C. Status Asthmaticus. D. Acute hyperinflation of the lung tissue. Answer: B. Building pressure in the lungs due to fibrosis. Rationale: Cor pulmonale is defined as right-sided heart failure due to building pressure in the lungs from fibrosis. Q25. A patient with known Asbestosis is being assessed for chronic complications. Which physical manifestation is the most definitive sign of long-term, chronic decreased O2 levels associated with progressive pneumoconiosis? A. Tachycardia. B. Use of accessory muscles. C. Productive cough. D. Finger clubbing. Answer: D. Finger clubbing. Rationale: Finger clubbing is explicitly listed as a sign of chronic decreased O2. Tachycardia and accessory muscle use are

signs of acute decreased O2, typical of asthma.

Q26. Which diagnostic finding is exclusive to pneumoconiosis and

would not be expected in a patient with severe asthma?

A. SOB; worse with exertion.
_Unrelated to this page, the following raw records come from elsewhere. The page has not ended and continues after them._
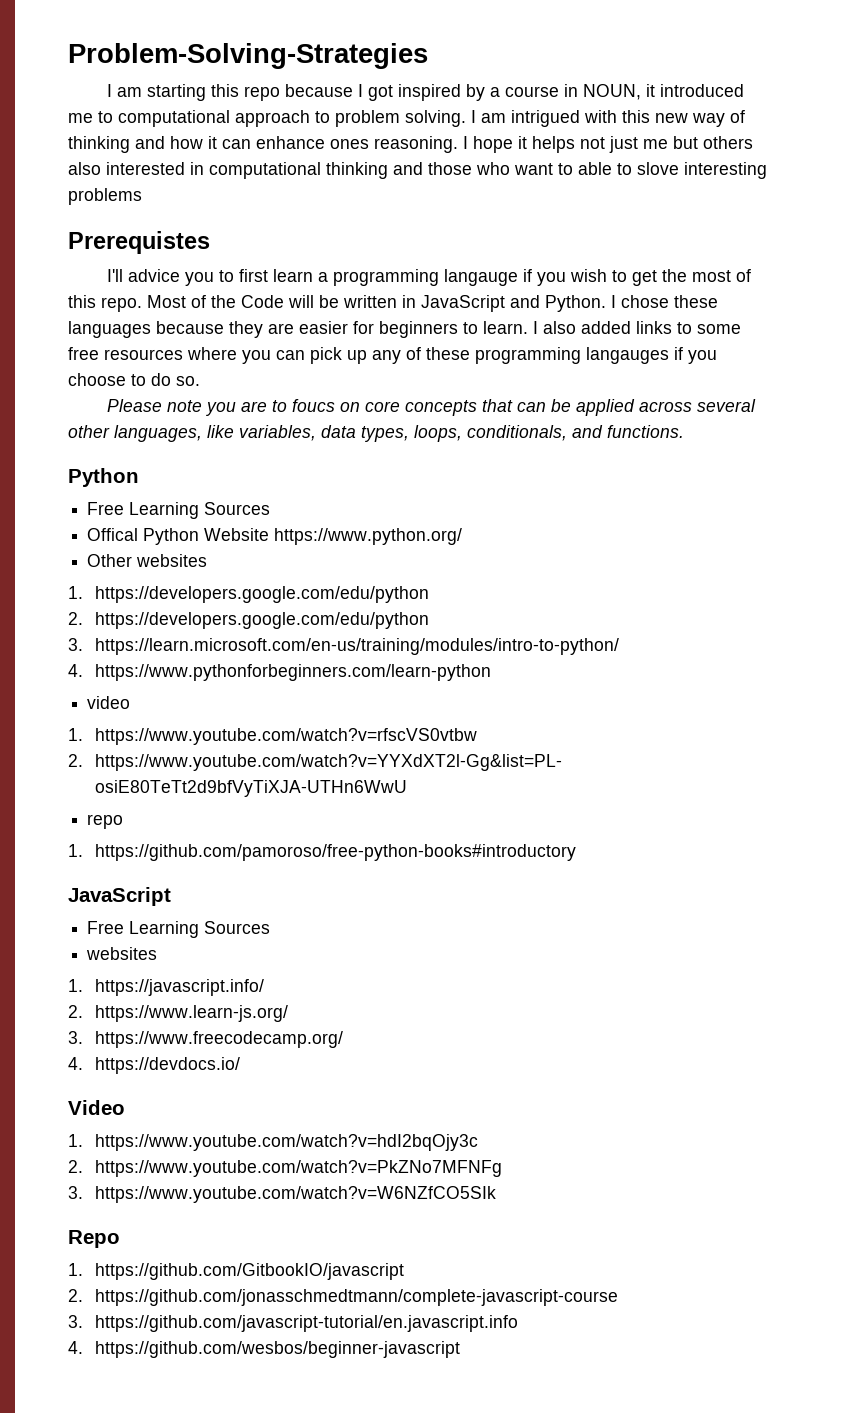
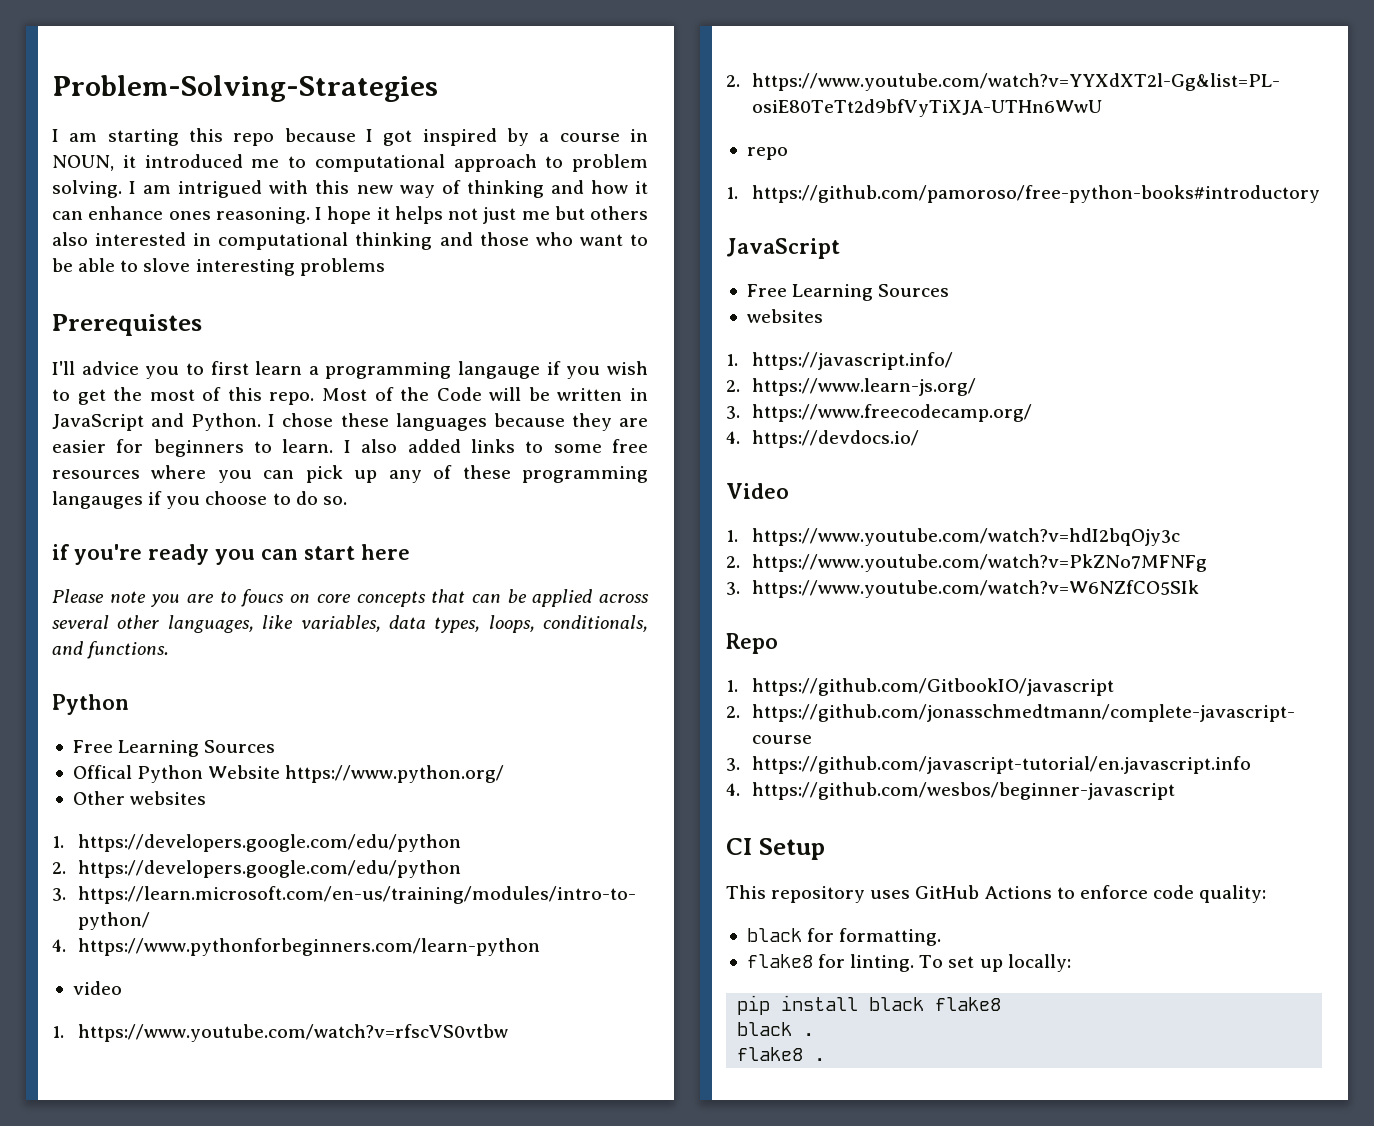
- I hope it helps not just me but others also interested in computational thinking and those who want to able to slove interesting problems
+ I hope it helps not just me but others also interested in computational thinking and those who want to be able to slove interesting problems
+ if you're ready you can start here
+ CI Setup
+ This repository uses GitHub Actions to enforce code quality:
+ black for formatting.
+ flake8 for linting. To set up locally:
+ pip install black flake8
+ black .
+ flake8 .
B. Tachycardia. C. Mottling and haziness on chest x-ray. D. Sputum positive for eosinophils. Answer: C. Mottling and haziness on chest x-ray. Rationale: Chest x- ray findings for pneumoconiosis (late stage) include mottling, haziness, nodules, fibroses, and calcifications. Asthma x-rays show hyperinflation and a flattened diaphragm. SOB and tachycardia can occur in both conditions. Q27. A patient presents with a cough and fatigue, but denies any history of lung disease. Based on their occupational history, the nurse recognizes they have been exposed to silica dust for 15 years. What is the most likely expected finding on the initial chest x-ray in this early stage? A. Mottling and fibroses.